**Directions**: For every line in the data below that contains "desc", copy the line.

[Entries taken from a collection]

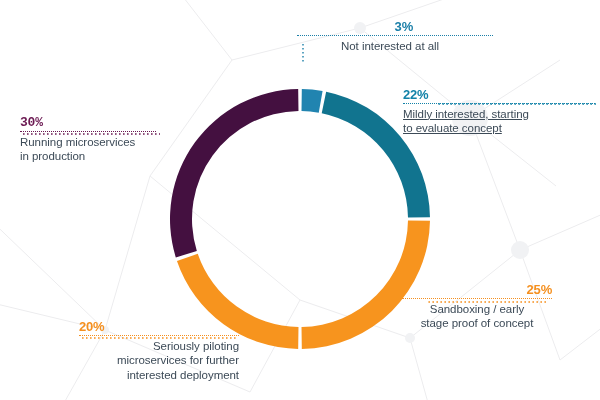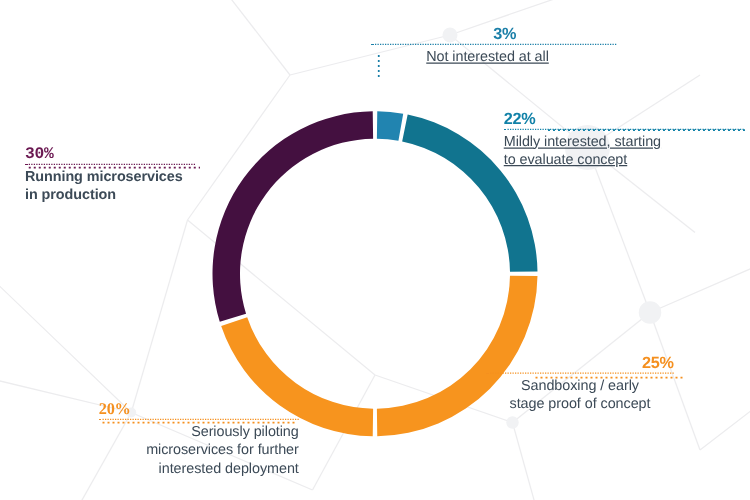--- a/index.html
+++ b/index.html
@@ -76,7 +76,7 @@
     text-align: left;
   }
   #co-notinterested .pct { text-align: right; padding-right: 80px; }
-  #co-notinterested .desc { text-align: left; padding-left: 44px; text-decoration: underline; }
+  #co-notinterested .desc { text-align: left; padding-left: 44px; }
 
   #co-mildly {
     left: 403px; top: 88px;

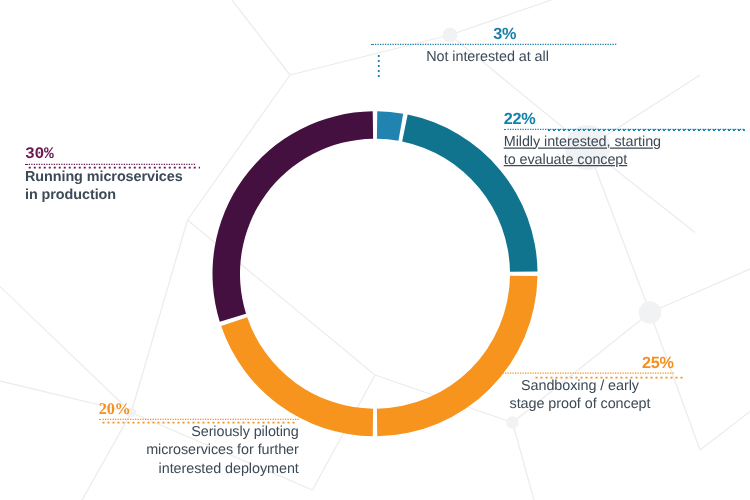--- a/index.html
+++ b/index.html
@@ -112,7 +112,7 @@
     text-align: left;
   }
   #co-running .pct { text-align: left; font-family: Liberation Mono, monospace; }
-  #co-running .desc { text-align: left; font-weight: bold; }
+  #co-running .desc { text-align: left; }
 </style>
 </head>
 <body>

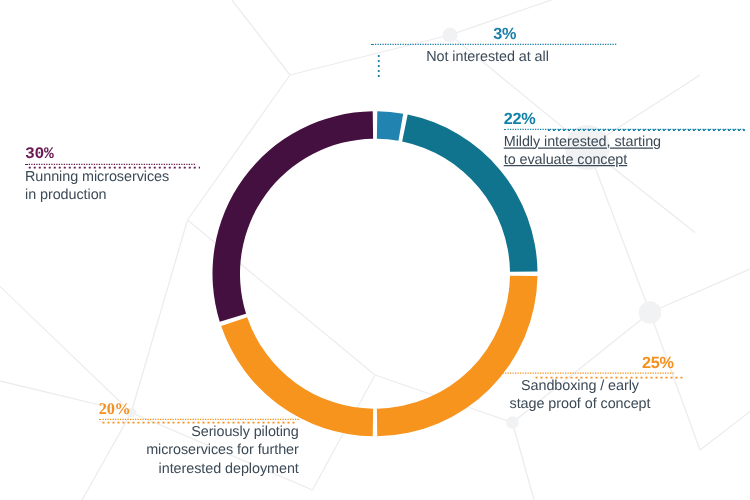--- a/index.html
+++ b/index.html
@@ -88,7 +88,7 @@
   #co-mildly .desc { text-align: left; text-decoration: underline; }
 
   #co-sandboxing {
-    left: 389px; top: 283px;
+    left: 402px; top: 283px;
     width: 150px;
     color: #f5901f;
     text-align: right;

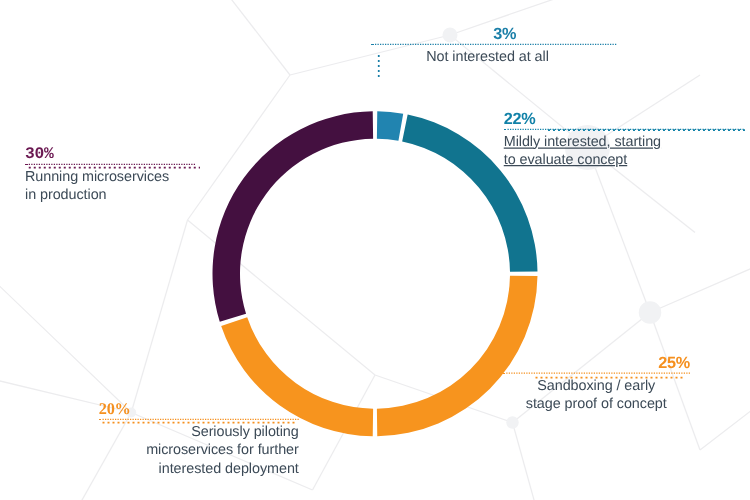--- a/index.html
+++ b/index.html
@@ -102,7 +102,7 @@
     color: #f5901f;
     text-align: left;
   }
-  #co-piloting .pct { text-align: left; font-family: Liberation Serif, serif; }
+  #co-piloting .pct { text-align: left; }
   #co-piloting .desc { text-align: right; }
 
   #co-running {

**Output for this exercise**:
-  #co-notinterested .desc { text-align: left; padding-left: 44px; text-decoration: underline; }
+  #co-notinterested .desc { text-align: left; padding-left: 44px; }
-  #co-running .desc { text-align: left; font-weight: bold; }
+  #co-running .desc { text-align: left; }
   #co-mildly .desc { text-align: left; text-decoration: underline; }
   #co-piloting .desc { text-align: right; }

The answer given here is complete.